Fakat mahşerde Allah’ın şefaat etmeye ve şefaat edilmeye izin verdiğini, hakkında yapılan şefaatle bağışladığı kimselerin bulunduğunu, izin verdiklerinin dışında hiç kimsenin hiç kimseye şefaat edemeyeceği kaydıyla yine Kur’ân haber veriyor: “O gün, Rahman’ın izin verdiği ve sözünden razı olduğu kimseden başkasının şefaati fayda vermez.” 11 “Allah katında, O’nun izin verdiği kimseden başkasının şefaati yarar sağlamaz.” 12 “Göklerde nice melekler vardır ki onların şefaatleri; ancak Allah’ın izniyle, dilediği ve hoşnut olduğu kimselere yarar sağlar.” 13 “İzni olmaksızın O’nun katında şefaatte bulunacak kimdir?” 14 “Rahman’ın yanında bir söz almış olandan başkası şefaate yetkili olmayacaktır.” 15

Eğer Resulullah Efendimiz (asm) Mü’minler için af ve mağfiret istemeyecek idiyse, şefaat etmeyecek ve şefaati kabul edilmeyecek idiyse, yukarıdaki âyetlerin bir mânâsı olmazdı. Âyetlerin açık üslûbundan anlıyoruz ki, Allah’ın izin verdiği kimseler, Allah’ın izin verdiği kimselere şefaat edecektir ki, ehl-i sünnete göre şefaat bu şartlarla haktır ve gerçektir. 16

Ezan okunduğunda, “Umulur ki Rabbin, seni Makam-ı Mahmud’a ulaştırır” 17 âyeti gereği “ve’b’ashü mekamem’mahmudenillezi veaddehu” (O’nu (asm) vaad ettiğin Makam-ı Mahmud’a ulaştır) diye duâ etmek sünnettir. 18

Bediüzzaman Hazretleri, bu âyette geçen “Makam-ı Mahmud” ifadesinin “umum ümmete şefaat-i kübrasına işaret olduğunu, bu nedenle Peygamber Efendimiz’in (asm) bütün ümmetten hadsiz salâvat ve rahmet duâsı istemesinin ayn-ı hikmet bulunduğunu bildiriyor.19

Peygamber Efendimiz (asm) uzunca bir şefaat hadisinin sonunda buyuruyor ki:

Mahşer halkı bana gelir: “Ey Muhammed! Sen Allah’ın Resulüsün ve Hâtemü’l-Enbiyasın. Allah (cc) senin geçmiş ve gelecek günahlarını bağışlamıştır. Bizim ne halde olduğumuzu görmez misin? Bizim için Rabb’ine şefaat et” derler.

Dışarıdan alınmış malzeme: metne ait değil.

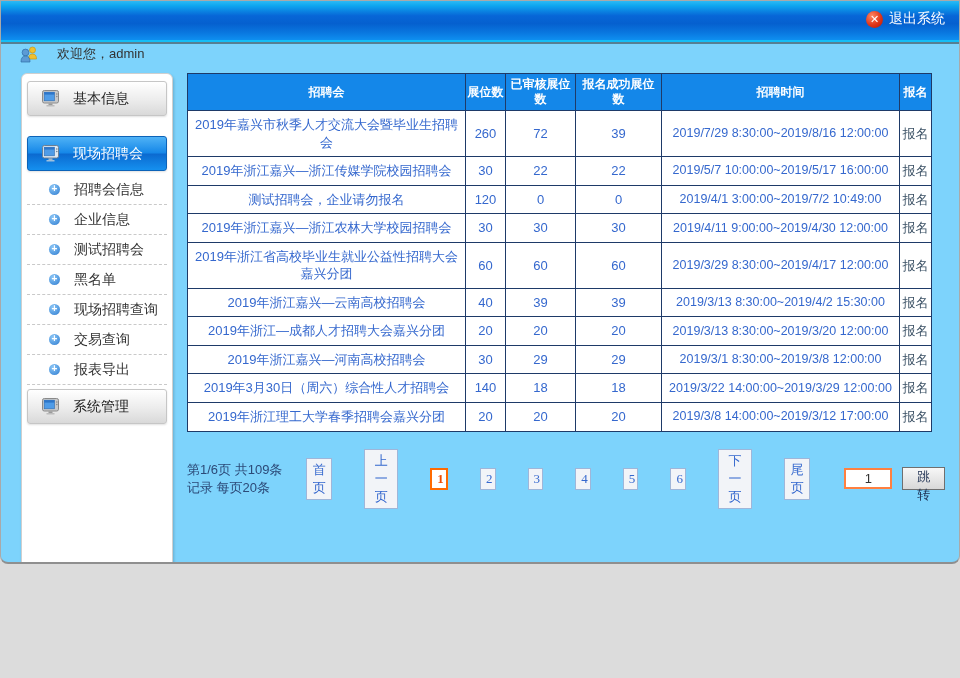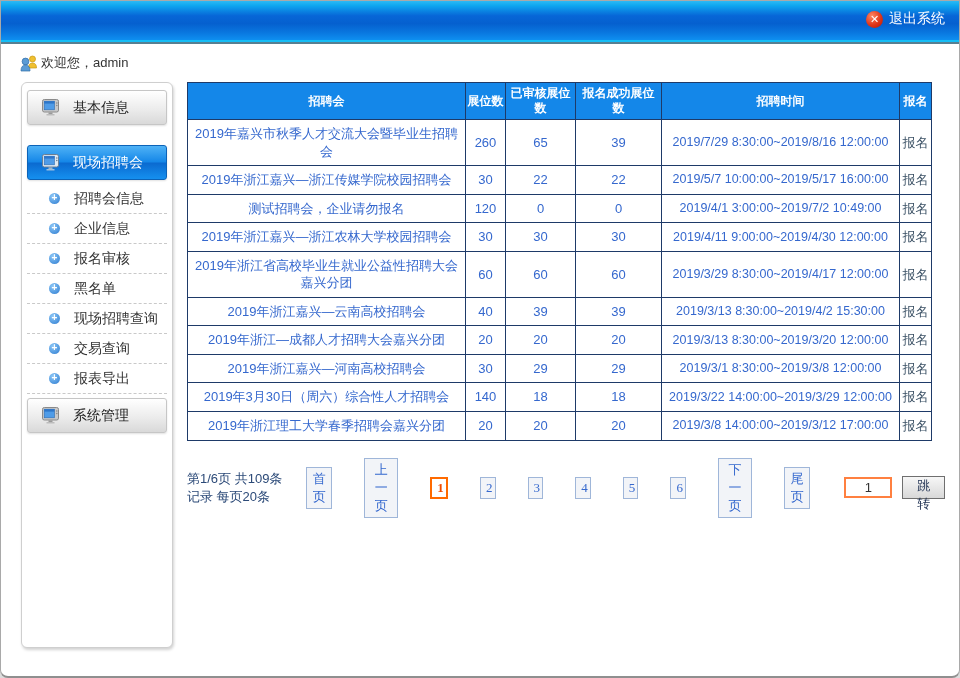"退出系统" .page { background: #ffffff -> #7dd3fc; height: 678px -> 564px }
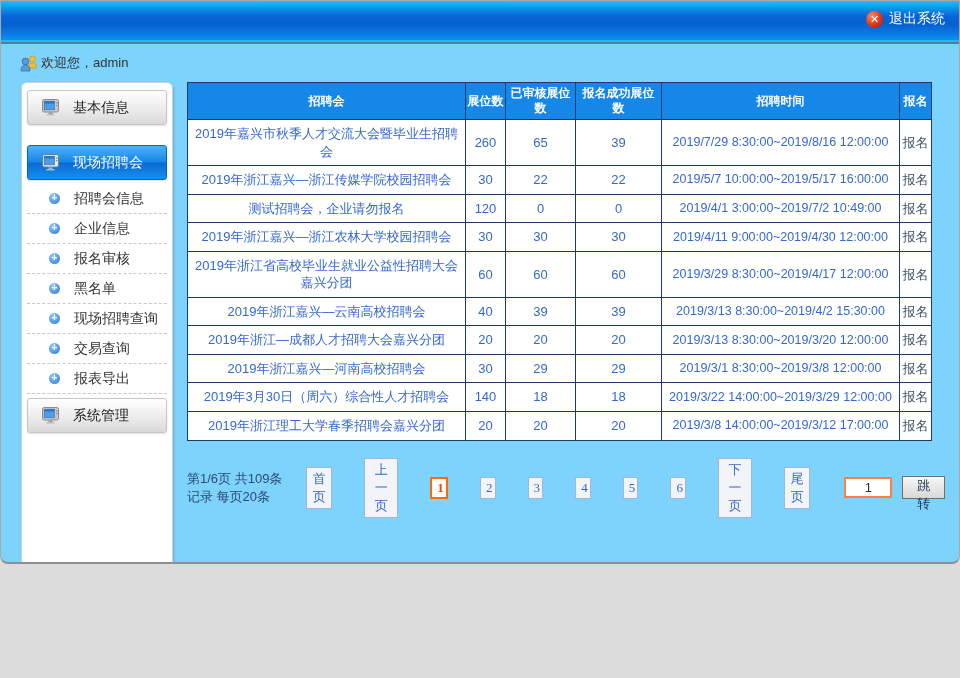"欢迎您，admin" .welcome { gap: 2px -> 18px; margin: 10px 0 10px 18px -> 1px 0 10px 18px }
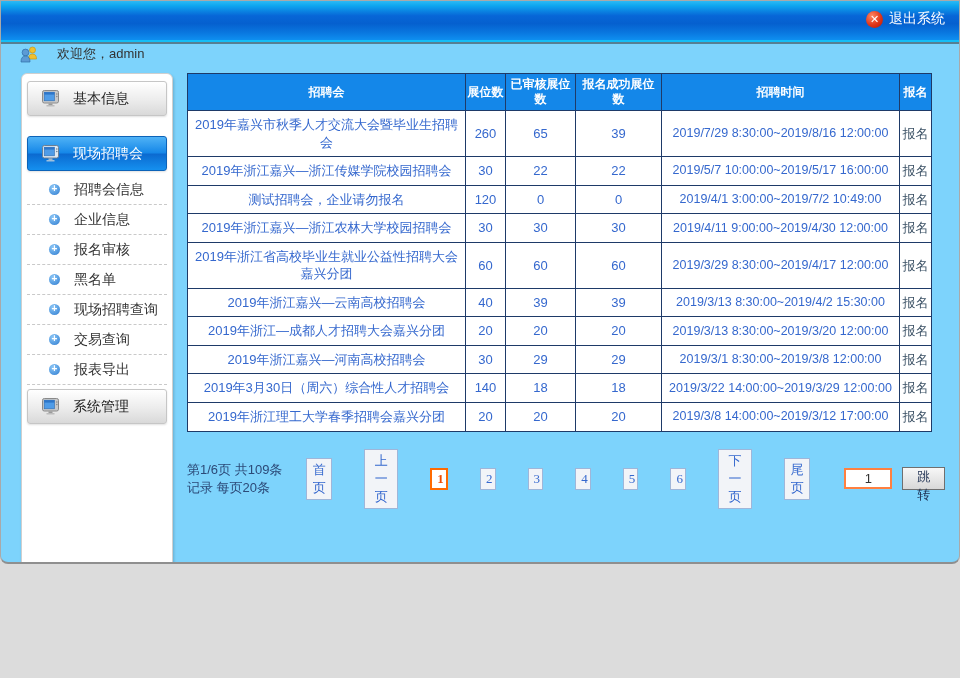"65" td { text: 65 -> 72 }
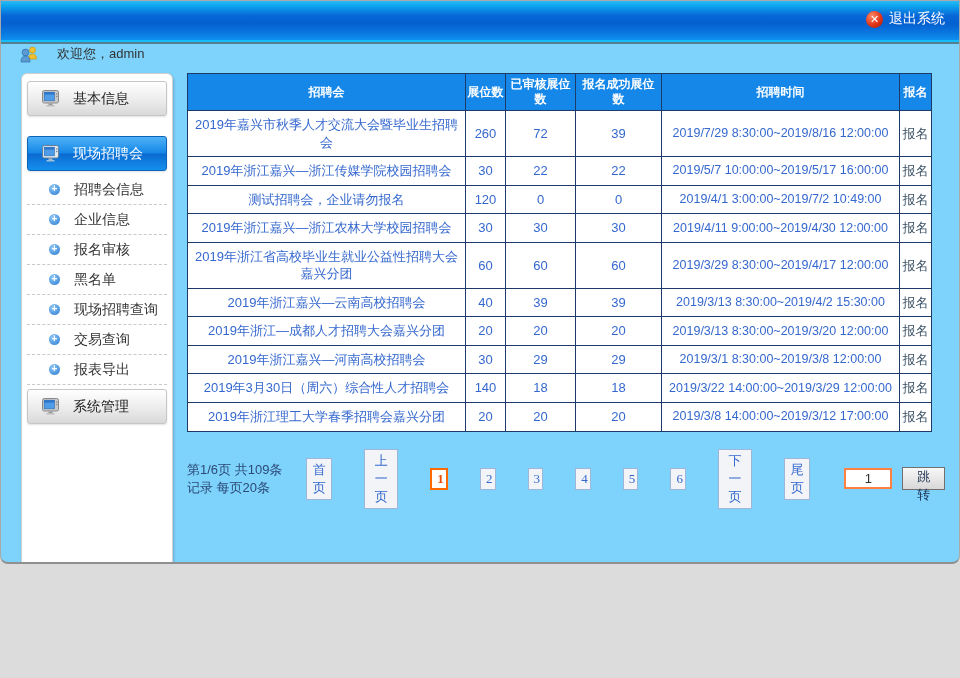"报名审核" span { text: 报名审核 -> 测试招聘会 }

“Ben giderim, Arş’ın altına varırım, Rabbim için secdeye kapanırım! Sonra, Aziz ve Celil olan Allah bana hamdinden ve güzel senalarından, benden önce kimseye bildirmediği güzel sözler bildirir. Ve: ‘Yâ Muhammed! Başını kaldır! İste! Sana verilecektir! Şefaat et! Şefaatin kabul olunacaktır!’ denir.

“Ben, başımı kaldırırım da: ‘Ya Rabbi Ümmetim! Yâ Rabbi Ümmetim! Yâ Rabbi Ümmetim!’ derim. Bunun üzerine: ‘Yâ Muhammed! Ümmetinden hesabı olmayanları Cennet kapılarından Eymen kapısından Cennete koy’ buyurulur.” 20

Dipnotlar:

1- Al-i İmran Sûresi: 159.

2- Nur Sûresi: 62.

3- Mümtehine Sûresi: 12.

4- Muhammed Sûresi: 19.

5- Münafikun Sûresi: 6.

6- Müddessir Sûresi: 46.

7- A’raf Sûresi: 53.

8- Yunus Sûresi: 18.

9- Rum Sûresi: 13.

10- Mü’min Sûresi: 18.

11- Taha Sûresi 109.

12- Sebe Sûresi: 23.

13- Necm Sûresi: 26.

14- Bakara Sûresi: 255.

15- Meryem Sûresi: 87.

16- Sözler, 88; 219, 592, 645; Mektubat, 290.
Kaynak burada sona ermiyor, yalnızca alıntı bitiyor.